Robert takes me by the hand and leads me from the store into the parking lot.
“Did you enjoy our little sense memory exercise?” I smile. Then, in the most obnoxious, nails-on-the-blackboard, high-pitched voice I can manage, I yell, “Why are you tugging me back to the car, Daddy? Let me go! What are you gonna do?”
He escorts me rapidly across the lot and into the backseat of his car. In a flash, my skirt is back up around my waist, I’m across his knee, and I’m getting the most intense and inspired spanking I’ve had in a long time. He’s still spanking avidly as I’m unzipping his fly and getting his manhood out. When he’s ignited a roaring fire in my backside, I swing around and sit in the cowgirl position on his erection, impaling myself slowly, then fuck him rapidly and relentlessly.
“I wanna do it for real…” I growl in his ear as we piston in-sych, in perfect rhythm.
“I want to do that for real…” I pant and pump and tantalize my lover, “Imagination only goes so far… I want you to take me back into that store… and I want you to spank me for real… As hard as you just did… When we might be seen and overheard at any time… Come on…”
I’m off his cock, have replaced my thong and pulled my skirt back down while Robert’s head is still spinning, so I help him stuff his smaller head back in his trousers and zip it in. It’s me who takes him by the insistent hand now. He can see that I’m possessed.
“Listen,” I tell my Top, “I’ll be silent if you’re doing fine… but if I think you need some… motivation, I’ll use that whiny voice to get spanked harder, okay? …And forgive me for ‘Topping from the bottom’ again, I know I’m incorrigible about that! …Or don’t forgive me, take it out on my ass… that’s even better!”
We’re back in the fluorescent brightness of the store in a desserted aisle. Up goes my skirt, down comes Robert’s hand.
“Harder,” I screech.
He gives me another, harder wallop.
“Take off your belt, use that on me, teach me some manners!”

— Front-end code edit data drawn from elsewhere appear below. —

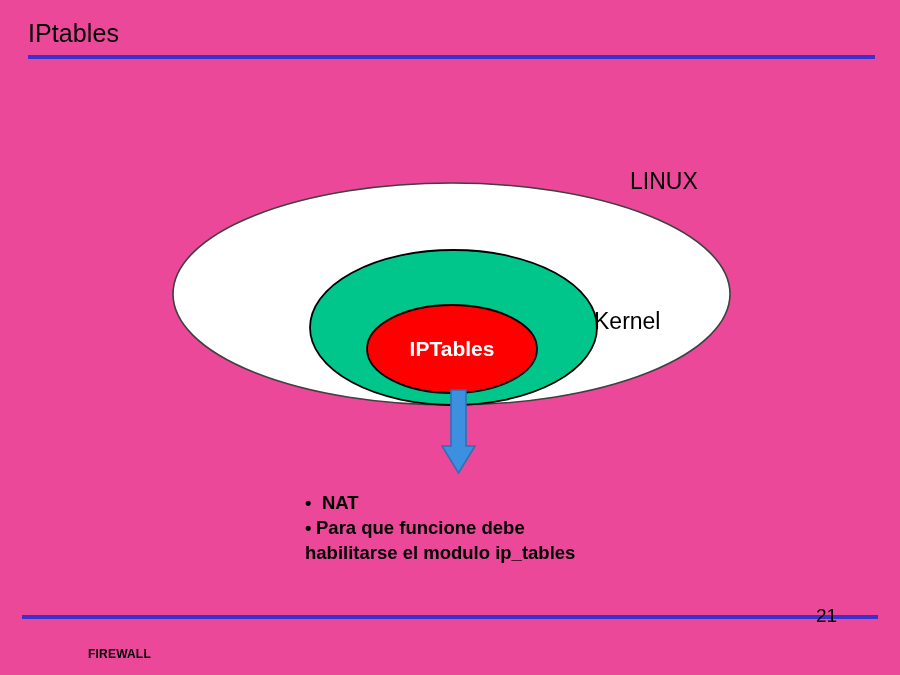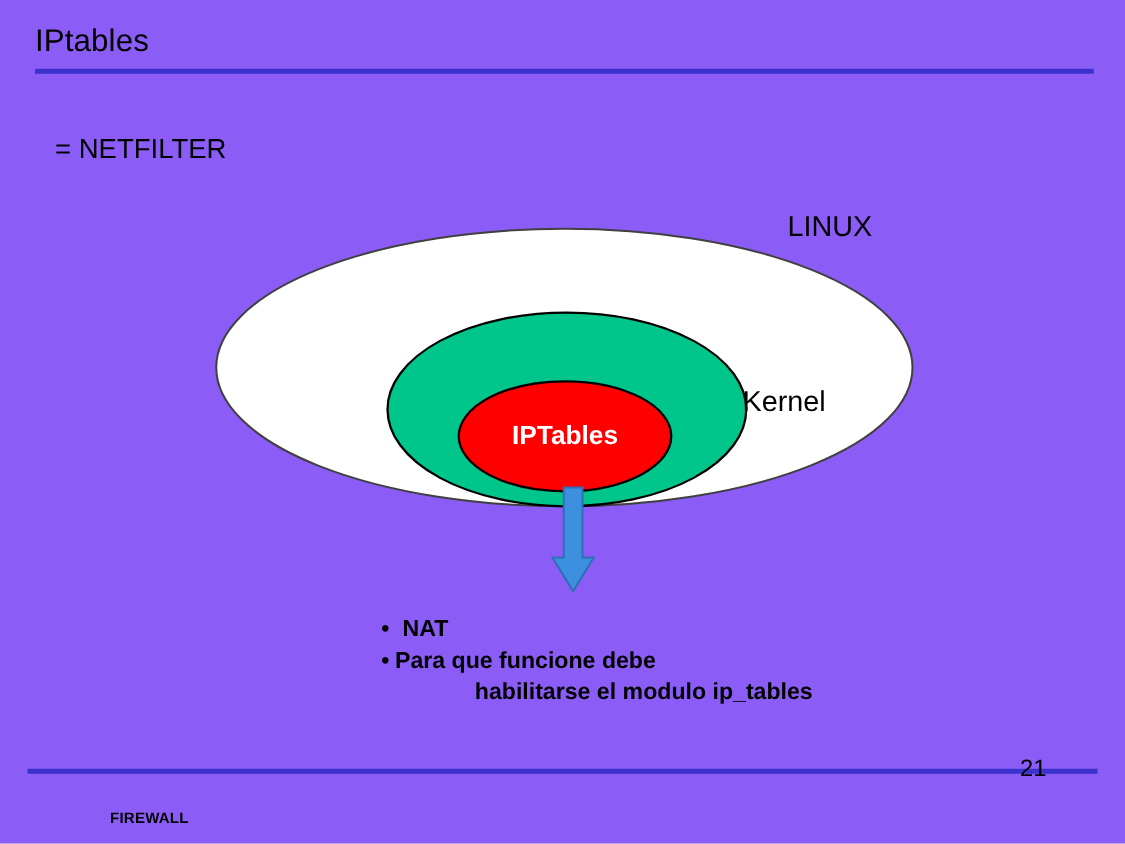--- a/index.html
+++ b/index.html
@@ -15,7 +15,7 @@
     position: relative;
     width: 900px;
     height: 675px;
-    background: #8b5cf6;
+    background: #ec4899;
     overflow: hidden;
   }
 

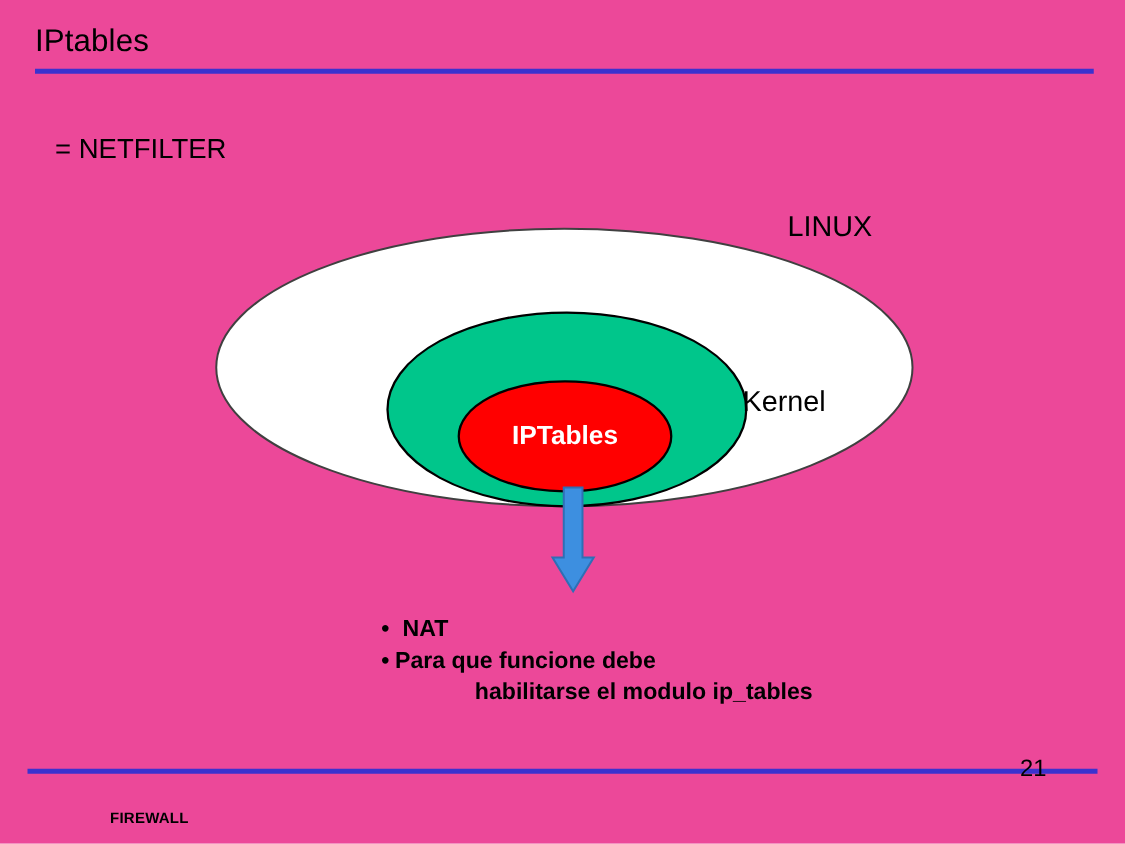--- a/index.html
+++ b/index.html
@@ -152,7 +152,6 @@
   <div id="slide-title">IPtables</div>
   <div id="title-rule"></div>
 
-  <div id="subtitle">= NETFILTER</div>
 
   <svg id="diagram" viewBox="0 0 900 675">
 

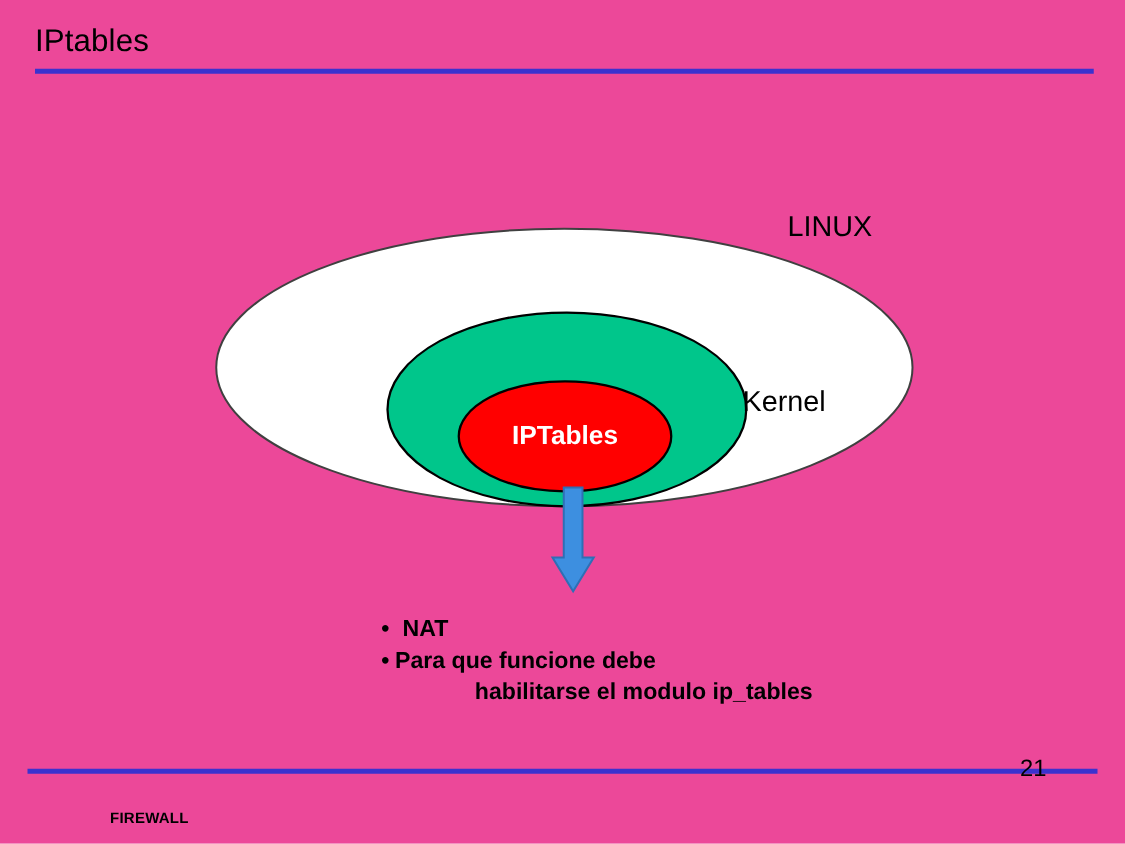--- a/index.html
+++ b/index.html
@@ -109,7 +109,6 @@
   .bullet-wrap {
     display: block;
     white-space: nowrap;
-    text-align: center;
   }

And he does, oh, he does, yes, he does.
We are back in the backseat, doing it. I was wrong if I thought last time was the epitome, THIS is intense and inspired and incredible!
“I thought that we were going to get busted by store security!” Robert murmurs as he pounds upward into me.
“I thought I was going to explode right there in aisle C! God, that was great, Robert!” I offer as I grind down onto him.
“Did anybody ever tell you that you are the Meryl Streep of kinky play-acting?”
“I wasn’t acting… I just let my inner child out in there… and my ravenous woman out now. Now shut-up and really fuck me, lover!”